Les routes du corps, 2e partie

approchedojoÀ l’approche du dojo. Photographie de Nguyen Thanh Thien ©2016

Conférence de Nguyen Thanh Thiên du 9 février 2017 à Saint-Brice sous Forêt

Sujet : Rechercher par le corps
Extrait 4 :

Selon l’origine du geste, selon le chemin suivi, le corps trace une route vers l’objet ou la personne. Certains gestes partent des hanches, des épaules ou des pieds. Certains gestes suivent des muscles externes dits mobilisateurs et d’autres, par un changement de position préalable, mettent en jeu les muscles stabilisateurs, les muscles internes.

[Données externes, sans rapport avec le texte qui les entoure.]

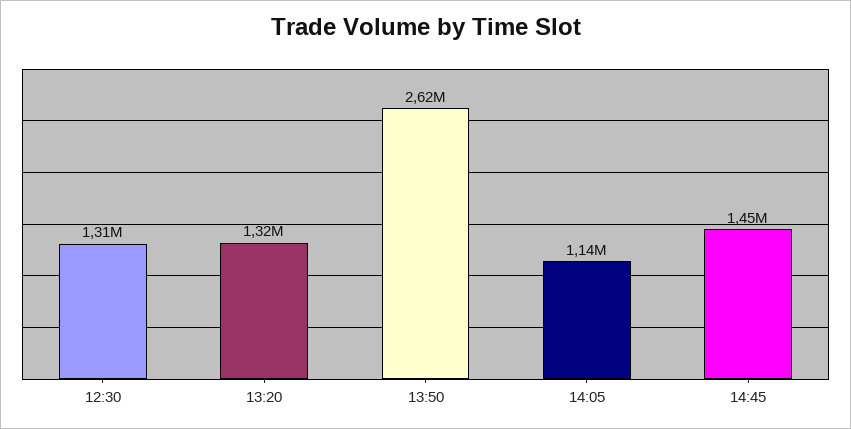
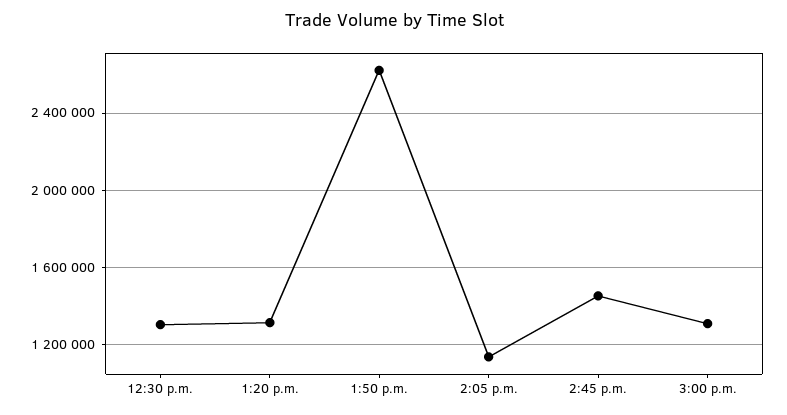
3:00 p.m.: none -> 1300000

Par ces choix, le pratiquant dessine un tracé dans le corps, dit une organisation des membres et des muscles, rend clair une compréhension de l’organisation du corps.

Chaque art martial propose des gestes différents, une organisation particulière, une intelligence unique du corps. Mais pas seulement du corps. Chaque geste intercepte, modifie et maîtrise l’adversaire, en choisissant la manière, le moment et le lieu.
Chaque mouvement peut s’articuler autour d’un centre que le pratiquant déplace selon son gré, dans son corps, dans celui de son adversaire, entre les deux, au-delà des deux.
Il peut aussi saisir non pas les positions respectives de chacun mais les mouvements respectifs de chacun. Pour cela, il faut apprendre à fonder le geste sur l’émission préalable du souffle.

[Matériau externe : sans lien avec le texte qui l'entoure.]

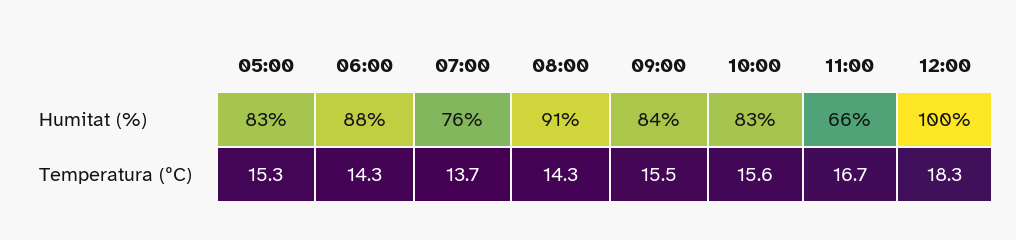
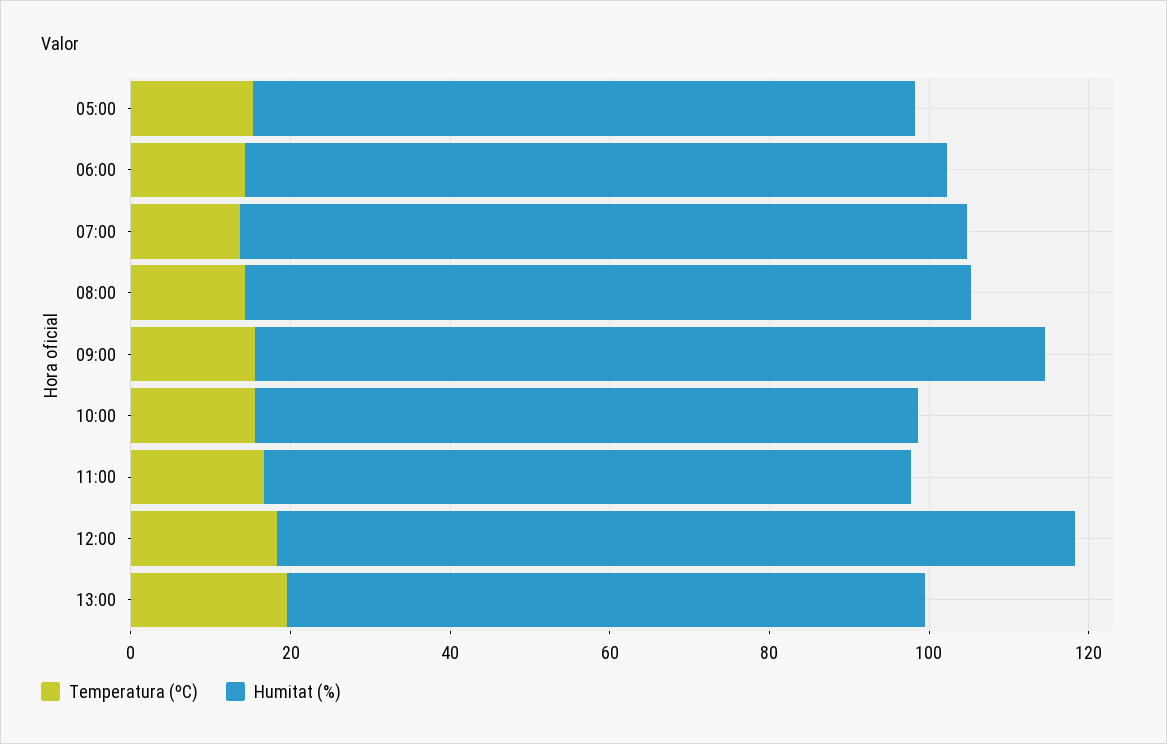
Humitat (%), 07:00: 76 -> 90
Humitat (%), 09:00: 84 -> 100
Humitat (%), 11:00: 66 -> 80
Temperatura (ºC), 13:00: none -> 20
Humitat (%), 13:00: none -> 80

Il peut encore fonder son geste sur l’intention émise qu’une longue pratique permet de saisir. Il articule alors son geste selon l’intention et capte puis dirige l’intention de l’autre.
Ces différentes perceptions de l’action conduisent à une altération de nos perspectives quant à la rencontre avec autrui, quant à la compréhension de l’autre comme obstacle, comme conflit, comme ennemi. Rencontrer l’autre n’est plus une prise en compte d’un cadre, d’un rapport de force, mais une saisie de son mouvement, de la propension d’une situation à évoluer dans une direction à déterminer, ou encore une perception d’un souffle dont la frontière avec le nôtre peut être fusionnée, dissoute. Puis il reste à saisir l’autre comme une intention. Si l’autre devient une intention face à la nôtre, la perception de nos positions respectives n’est plus celle de corps qui ne peuvent occuper le même espace. Les intentions peuvent se superposer, s’imbriquer, se succéder. La manière de percevoir autrui évolue et aussi la possibilité de conflit évolue.

Le corps permet de comprendre l’autre et le conflit de manière intime, directement en prise avec l’autre, quand la possibilité de mensonge par le langage s’efface devant la franchise des corps.